In his newly released book, Coming of Age in Franco's Spain, Baylor professor of Spanish, Dr. Michael Thomas, surveys six novels by five young and highly regarded Spanish authors of the period. Their works reveal not only a trove of insight into life under Franco, but a sophisticated and at times dangerously defiant attitude toward the fascists. It surprised Thomas to find this stealthy undercurrent of resistance to be a common element in similar works of that time, but he was just as surprised to find that scholars hadn't picked up on the theme previously.
"When I started teaching from the six novels that I draw from in this book, I began seeing this pattern evolving that I hadn't ever noticed before. I thought, 'Why hasn't anybody linked this all together?' It was blazingly obvious to me once I saw it," Thomas said. "Apparently nobody else had picked up on it either, so I thought this would make a good book project."
Thomas says Franco's enforcers were relentless in their pursuit of anti-fascist materials of any kind, but he believes these particular authors' novels got past the censors in large part because the subject matter simply wasn't taken seriously.
"These novels were about ten-year-olds, eleven-year-olds — some up to sixteen years old — in transition toward becoming adults. The censors may have thought, 'What do children's stories have to say about anything?'" Thomas said. "But what each of them actually shows is a young person who is faced with pressure to conform to this fascist worldview, to become little fascist clones…. Instead of doing that, they reach a point, a sort of a moment of truth, in which they take a stand and say, 'No, this is wrong,' and they speak out — not so directly against Franco himself, of course. Still, it was a very courageous thing for a kid to go up against a current that strong, and they did."
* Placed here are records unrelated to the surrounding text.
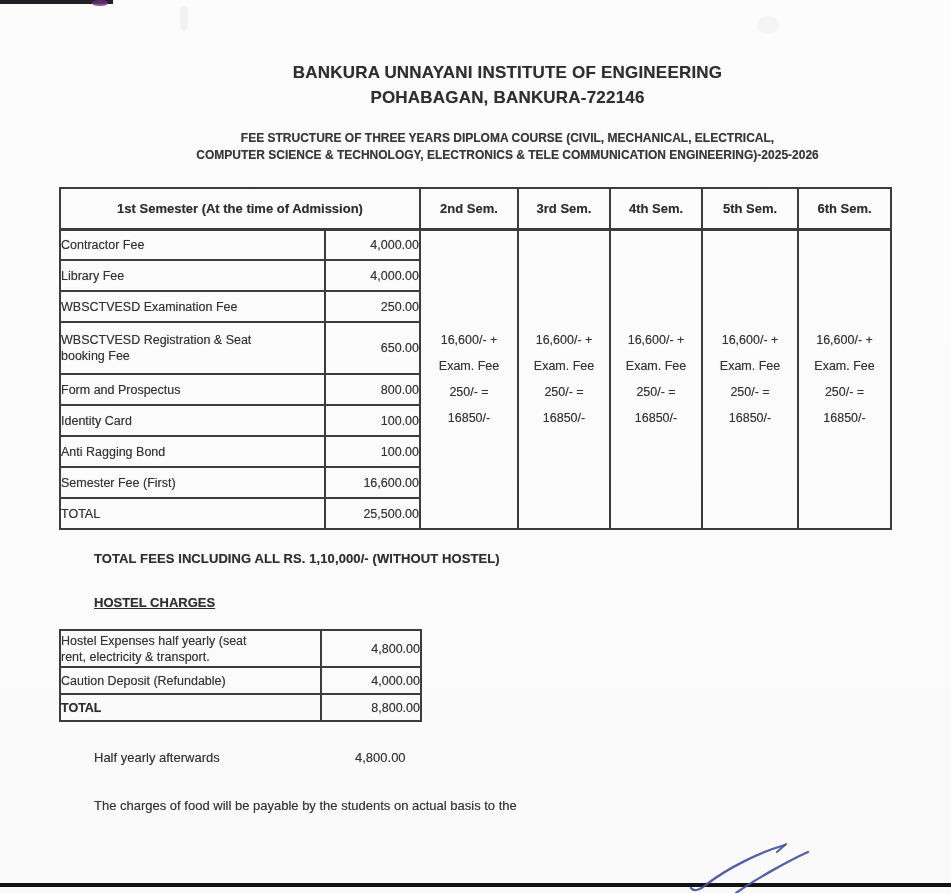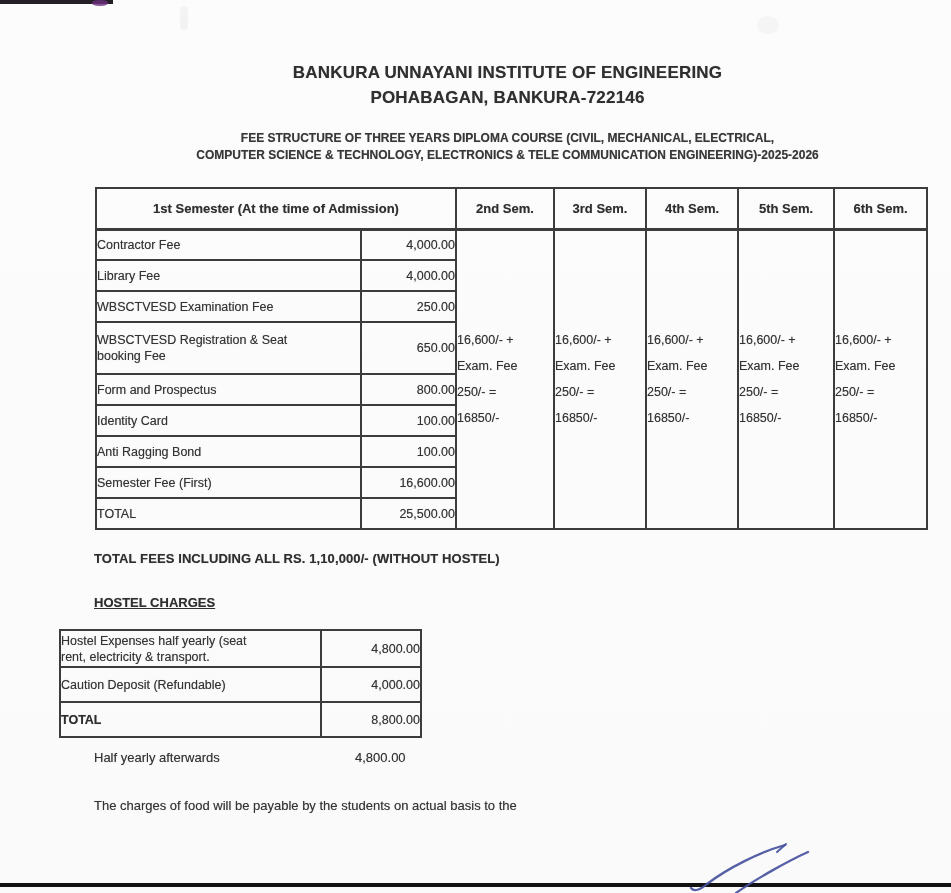"1st Semester (At the time" table.fee { margin-left: 36px -> none }
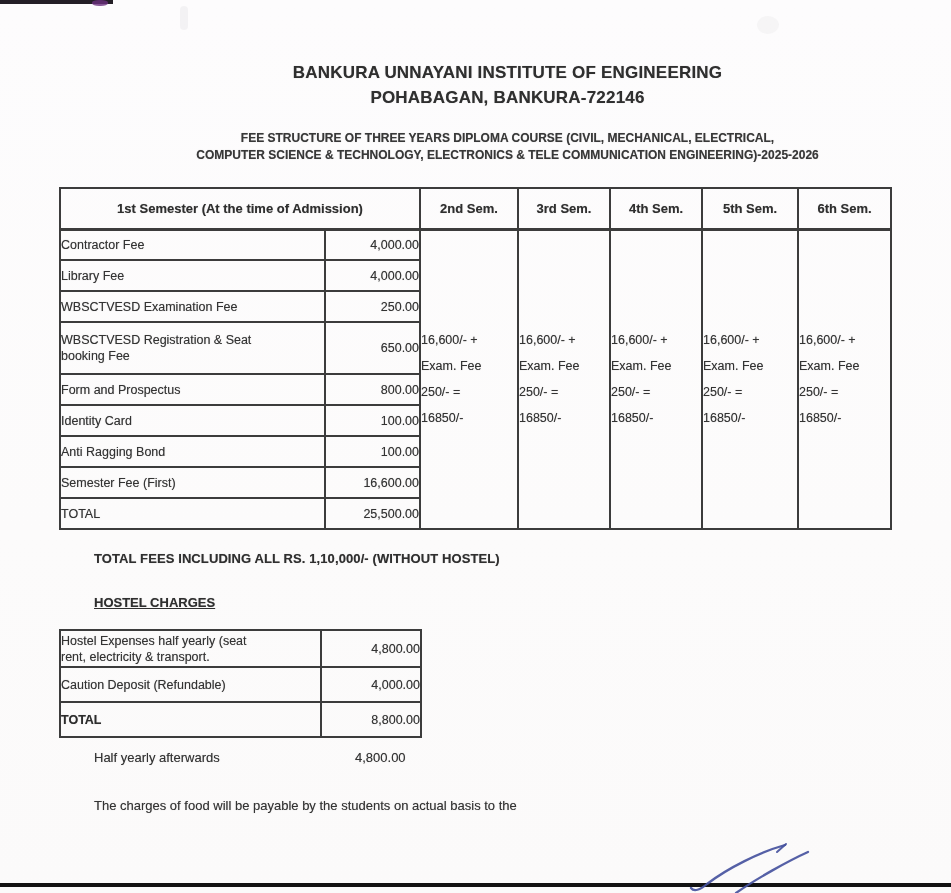"16,600/- +" td.sem { text-align: none -> center }
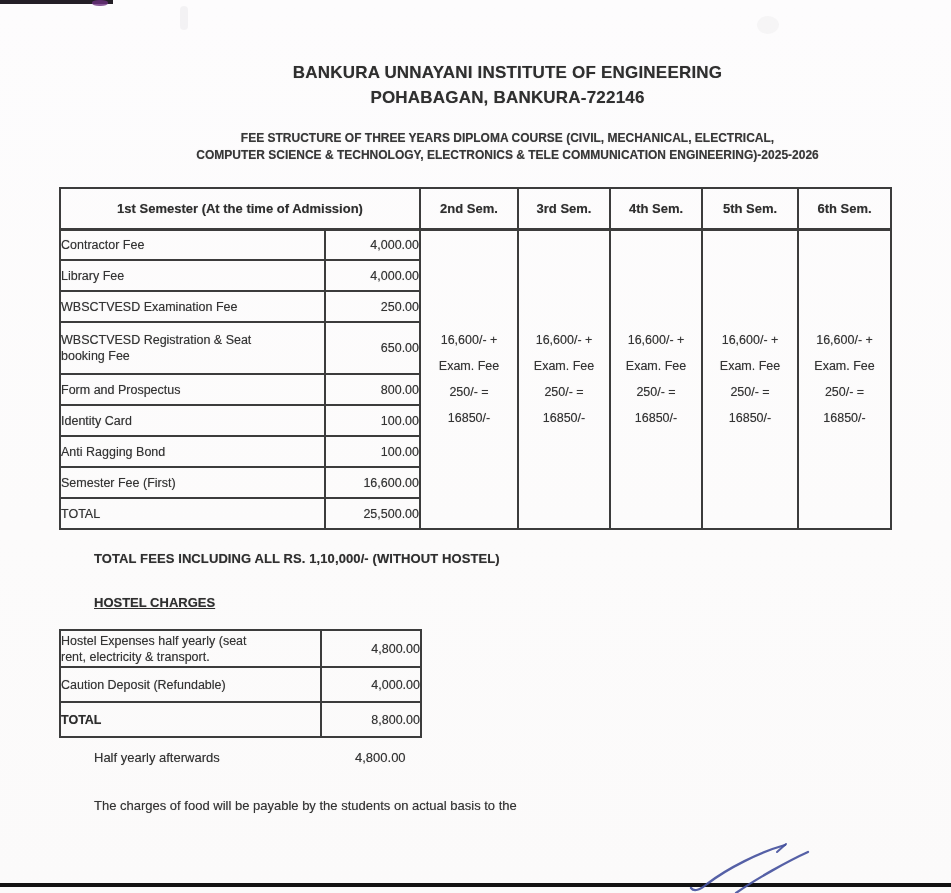"Caution Deposit (Refundable)" table.hostel tr.r2, table.hostel tr.r3 { height: 35px -> 27px }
Coming of Age in Franco's Spain is published by Peter Lang International Academic Publishers and is available at Amazon.com.
About Dr. Michael Thomas
Michael D. Thomas received his PhD at the University of Kansas. He has taught at the University of Houston and is currently professor of Spanish and director, Division of Spanish and Portuguese, Baylor [University, Waco, Texas]. Thomas has done post-doctoral study at Dartmouth, Yale, and the Sorbonne. In 1990, he was named a "Piper Professor" by the Piper Foundation, San Antonio, Texas. In 2001, he published a textbook, ¡De Viva Voz! with McGraw-Hill. He has published extensively on Spanish post-civil war authors, and in addition on Lorca's theater, the Cantar de mio Cid, Don Quijote de la Mancha, Pepita Jiménez, and San Manuel Bueno, Mártir. His scholarship has appeared in Symposium, Hispania, Romance Quarterly, La corónica, Cauce, Revista de Estudios Hispánicos, Anales de la literatura española contemporánea, and others.